As Eric Mosinger and I highlighted last year (two weeks into the protests), the security forces are key in determining whether a regime falls in the face of a civil resistance movement. Whereas in Algeria and Sudan the military decided to unite with protestors in removing the president, in Nicaragua the police became Ortega’s shock troops alongside paramilitaries, and the military has stayed on the sidelines despite repeated calls by the opposition to step in. Unless military brass decide their prospects are better with a new leader, authoritarian regimes can usually endure, absent armed rebellion or foreign military intervention.
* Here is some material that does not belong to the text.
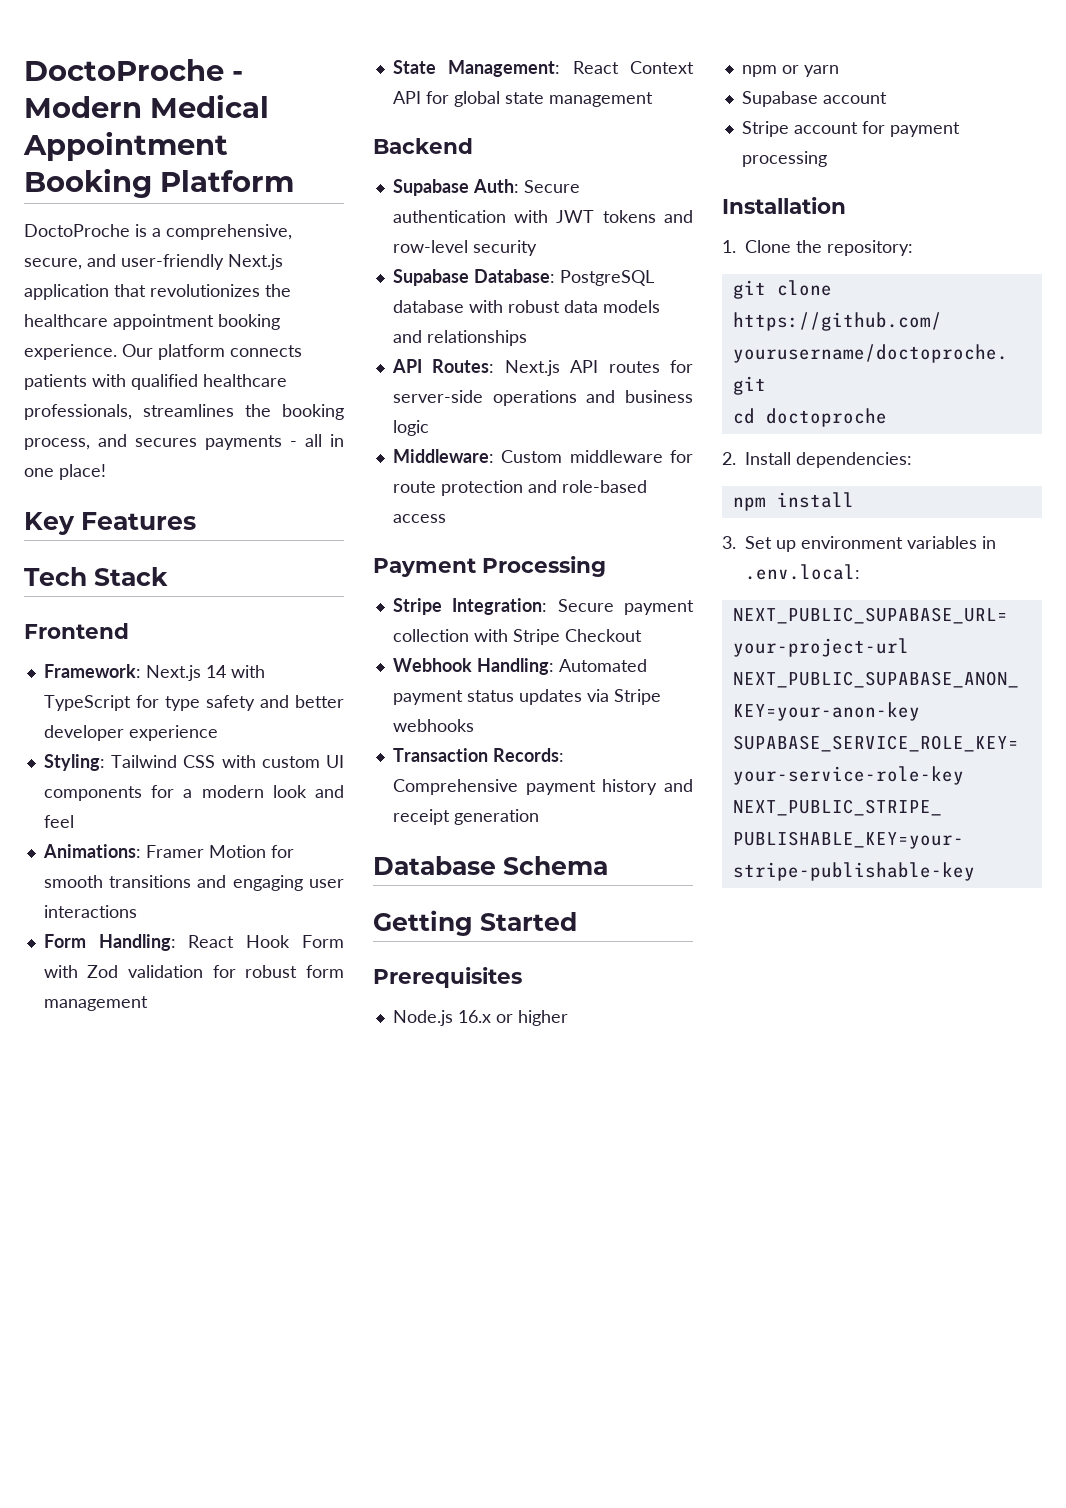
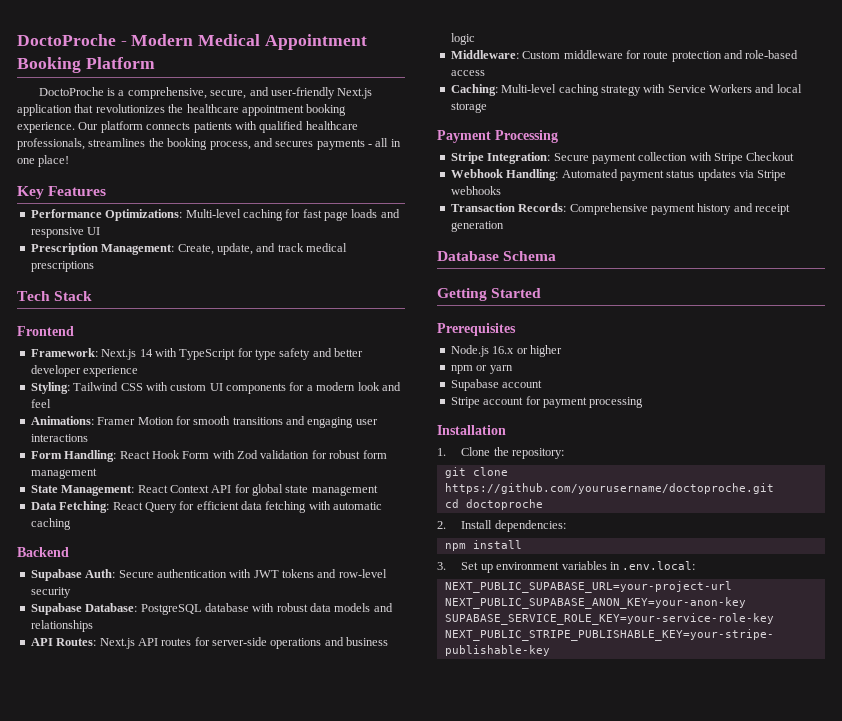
+ Performance Optimizations: Multi-level caching for fast page loads and responsive UI
+ Prescription Management: Create, update, and track medical prescriptions
+ Data Fetching: React Query for efficient data fetching with automatic caching
+ Caching: Multi-level caching strategy with Service Workers and local storage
This lack of defection among the security forces enabled Ortega to weather the initial phase of protests when it looked like he was on the ropes. Having survived, he set about attacking his opponents and, as the months have dragged on, differences of opinion among the opposition have undermined its unity and sapped the initial energy of the resistance movement. For instance, youth activists who were at the forefront of protests are not always pleased with the stances their elders are taking at the negotiating table.

Recent protests suggest that contentious politics are still alive in Nicaragua’s streets, despite government bans on demonstrations. Unless security forces have a sudden change of heart, however, for now it seems unlikely that Ortega will leave office before the scheduled 2021 elections, let alone after them.

Kai Thaler is an Assistant Professor of Global Studies at the University of California, Santa Barbara and a postdoctoral fellow at the Sié Chéou-Kang Center for International Security and Diplomacy.